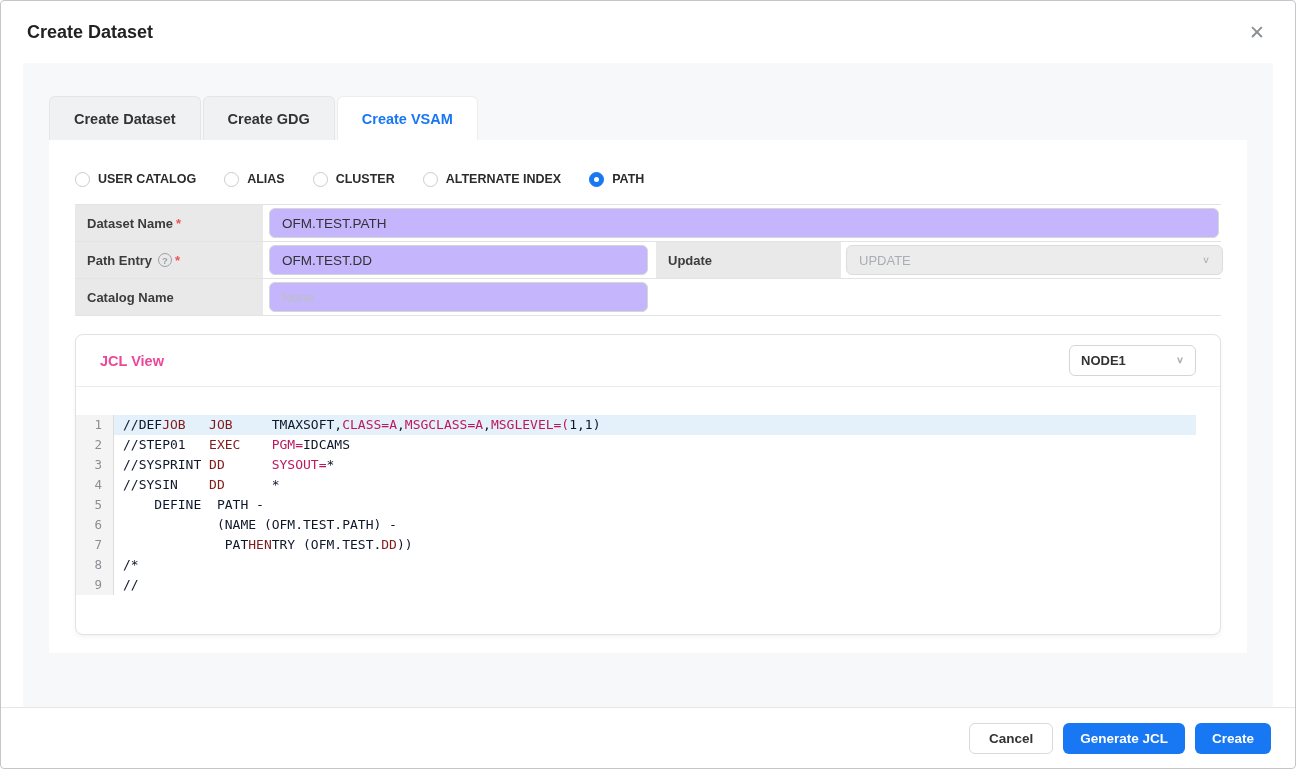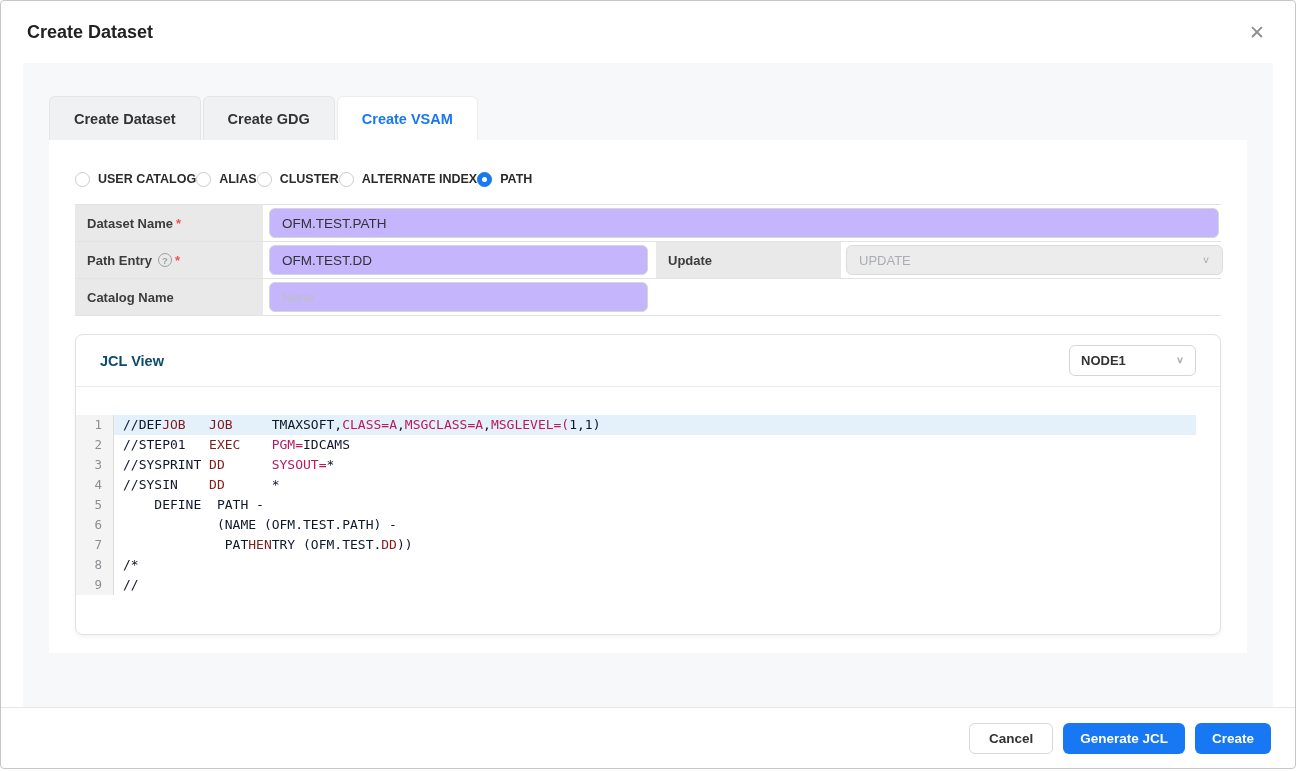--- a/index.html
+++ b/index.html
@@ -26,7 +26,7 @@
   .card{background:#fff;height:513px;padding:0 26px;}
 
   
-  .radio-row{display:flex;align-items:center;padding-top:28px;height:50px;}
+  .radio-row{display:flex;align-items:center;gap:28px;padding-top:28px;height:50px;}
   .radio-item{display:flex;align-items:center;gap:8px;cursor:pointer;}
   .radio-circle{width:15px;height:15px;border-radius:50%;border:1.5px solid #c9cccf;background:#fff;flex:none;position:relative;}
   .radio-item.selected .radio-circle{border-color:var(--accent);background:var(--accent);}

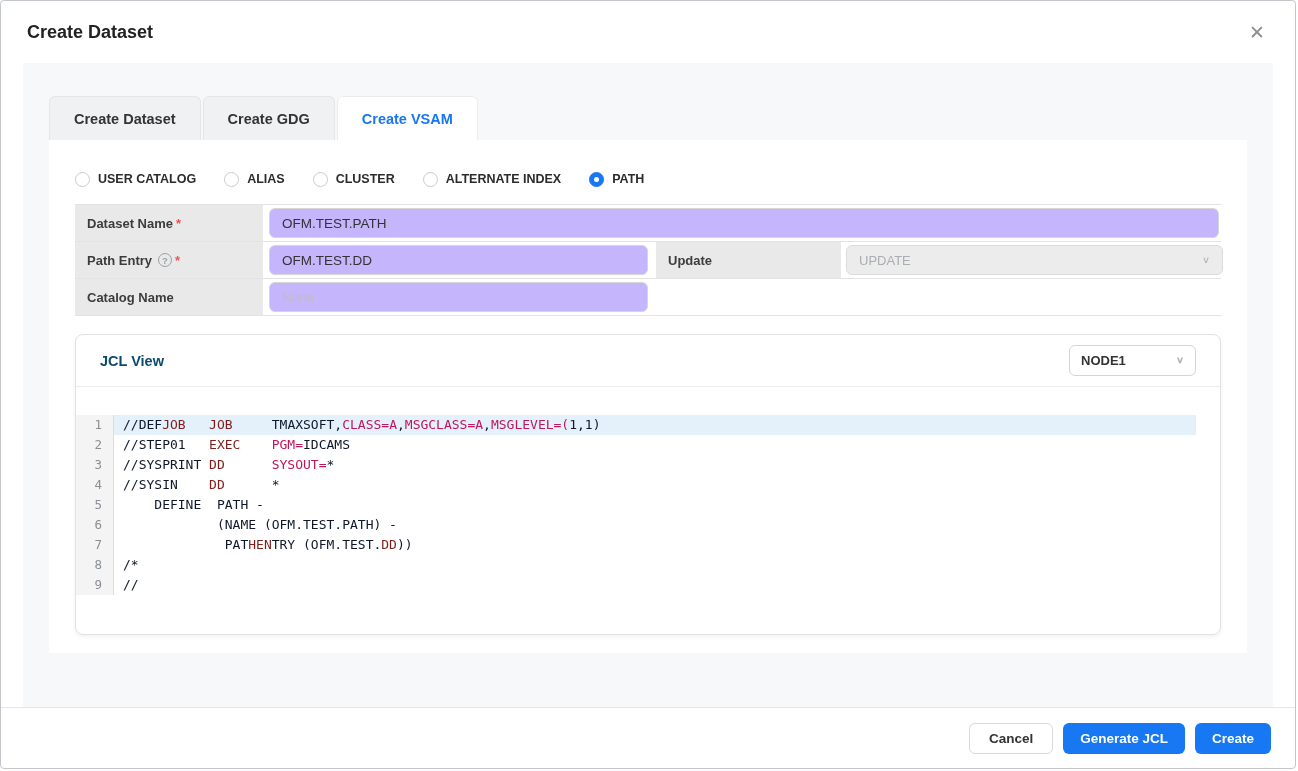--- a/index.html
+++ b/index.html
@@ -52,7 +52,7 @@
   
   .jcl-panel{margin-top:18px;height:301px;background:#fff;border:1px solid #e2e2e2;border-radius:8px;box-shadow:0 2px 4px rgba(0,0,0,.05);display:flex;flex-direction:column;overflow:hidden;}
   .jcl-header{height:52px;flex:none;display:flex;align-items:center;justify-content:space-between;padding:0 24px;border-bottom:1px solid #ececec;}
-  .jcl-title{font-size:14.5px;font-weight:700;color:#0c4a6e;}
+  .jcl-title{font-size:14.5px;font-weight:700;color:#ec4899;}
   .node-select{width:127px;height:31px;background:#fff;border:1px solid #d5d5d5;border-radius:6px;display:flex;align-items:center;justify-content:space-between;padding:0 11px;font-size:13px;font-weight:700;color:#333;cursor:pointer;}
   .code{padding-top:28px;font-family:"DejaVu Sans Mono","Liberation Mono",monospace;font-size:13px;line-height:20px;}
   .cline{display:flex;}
──────
Exclude the pictures and give back the rest of the data above exactly as written.

--- a/index.html
+++ b/index.html
@@ -26,7 +26,7 @@
   .card{background:#fff;height:513px;padding:0 26px;}
 
   
-  .radio-row{display:flex;align-items:center;padding-top:28px;height:50px;}
+  .radio-row{display:flex;align-items:center;gap:28px;padding-top:28px;height:50px;}
   .radio-item{display:flex;align-items:center;gap:8px;cursor:pointer;}
   .radio-circle{width:15px;height:15px;border-radius:50%;border:1.5px solid #c9cccf;background:#fff;flex:none;position:relative;}
   .radio-item.selected .radio-circle{border-color:var(--accent);background:var(--accent);}

--- a/index.html
+++ b/index.html
@@ -52,7 +52,7 @@
   
   .jcl-panel{margin-top:18px;height:301px;background:#fff;border:1px solid #e2e2e2;border-radius:8px;box-shadow:0 2px 4px rgba(0,0,0,.05);display:flex;flex-direction:column;overflow:hidden;}
   .jcl-header{height:52px;flex:none;display:flex;align-items:center;justify-content:space-between;padding:0 24px;border-bottom:1px solid #ececec;}
-  .jcl-title{font-size:14.5px;font-weight:700;color:#0c4a6e;}
+  .jcl-title{font-size:14.5px;font-weight:700;color:#ec4899;}
   .node-select{width:127px;height:31px;background:#fff;border:1px solid #d5d5d5;border-radius:6px;display:flex;align-items:center;justify-content:space-between;padding:0 11px;font-size:13px;font-weight:700;color:#333;cursor:pointer;}
   .code{padding-top:28px;font-family:"DejaVu Sans Mono","Liberation Mono",monospace;font-size:13px;line-height:20px;}
   .cline{display:flex;}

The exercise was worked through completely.